Detected change data
+-------+

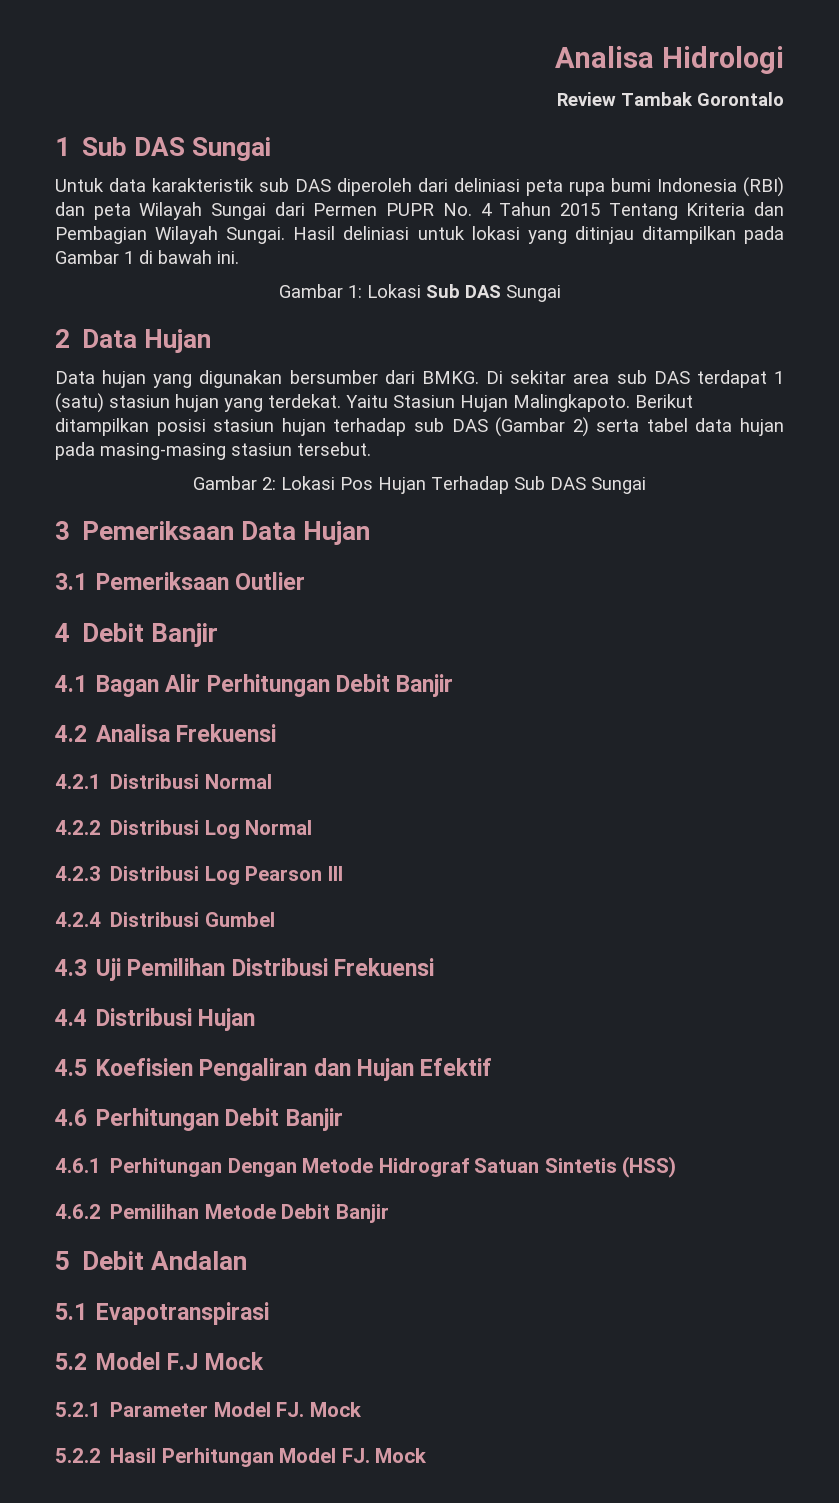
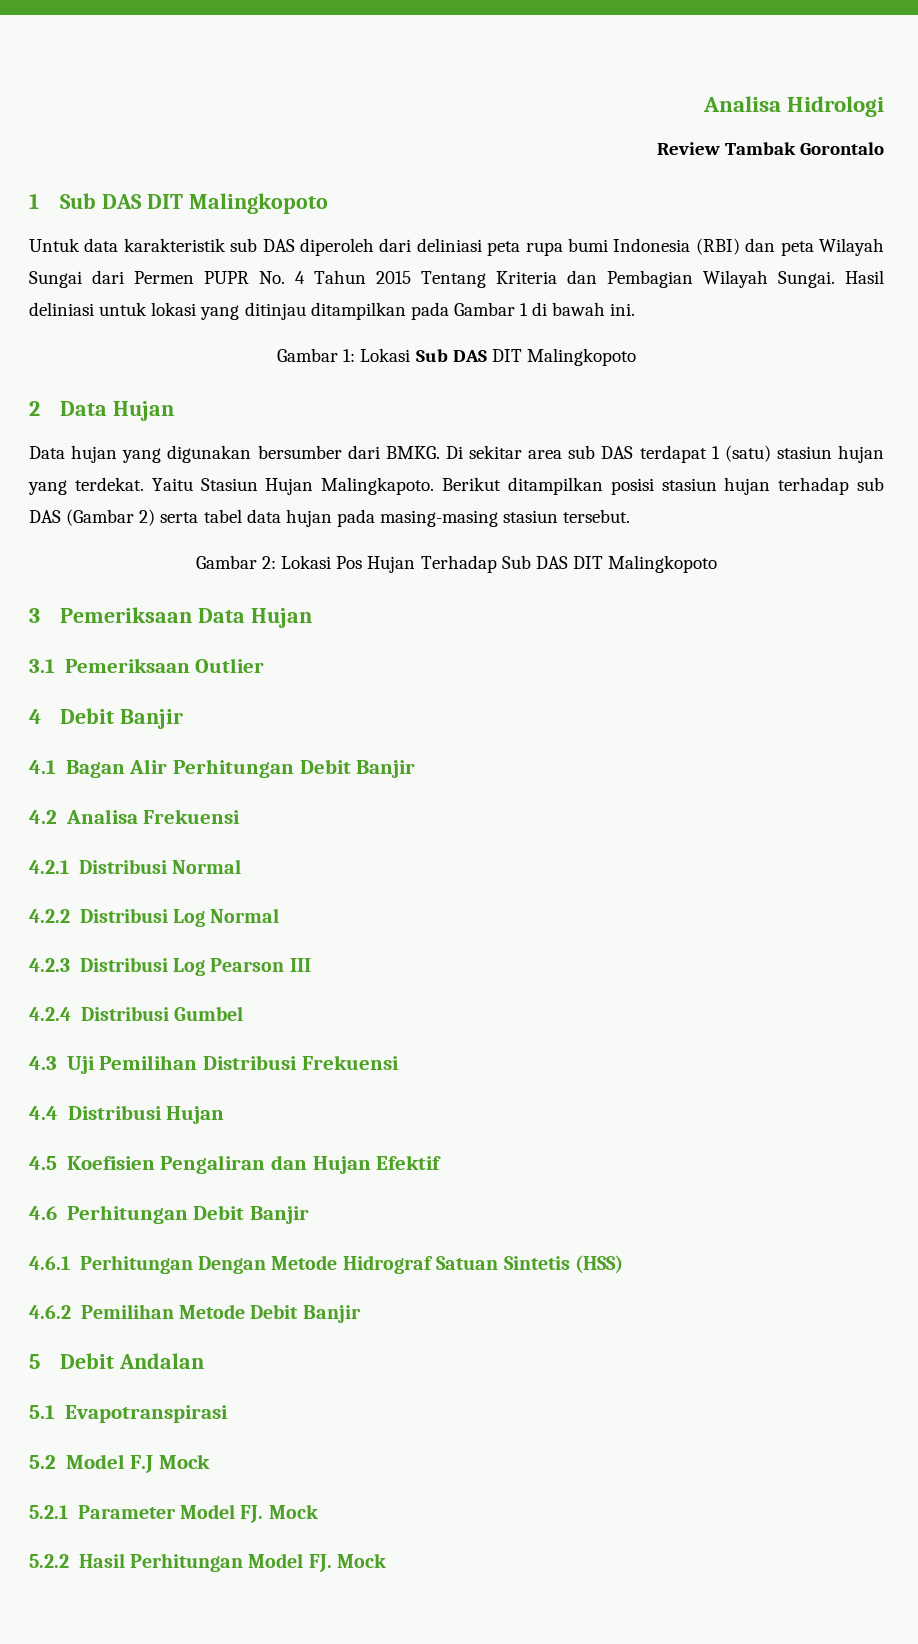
- 1 Sub DAS Sungai
+ 1 Sub DAS DIT Malingkopoto
- Gambar 1: Lokasi Sub DAS Sungai
+ Gambar 1: Lokasi Sub DAS DIT Malingkopoto
- Gambar 2: Lokasi Pos Hujan Terhadap Sub DAS Sungai
+ Gambar 2: Lokasi Pos Hujan Terhadap Sub DAS DIT Malingkopoto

+-------+

**Work instructions:**
Give again only the lines starting at the one that contains "1 Sub DAS DIT Malingkopoto" and running to the end of the data.

**Response below:**
+ 1 Sub DAS DIT Malingkopoto
- Gambar 1: Lokasi Sub DAS Sungai
+ Gambar 1: Lokasi Sub DAS DIT Malingkopoto
- Gambar 2: Lokasi Pos Hujan Terhadap Sub DAS Sungai
+ Gambar 2: Lokasi Pos Hujan Terhadap Sub DAS DIT Malingkopoto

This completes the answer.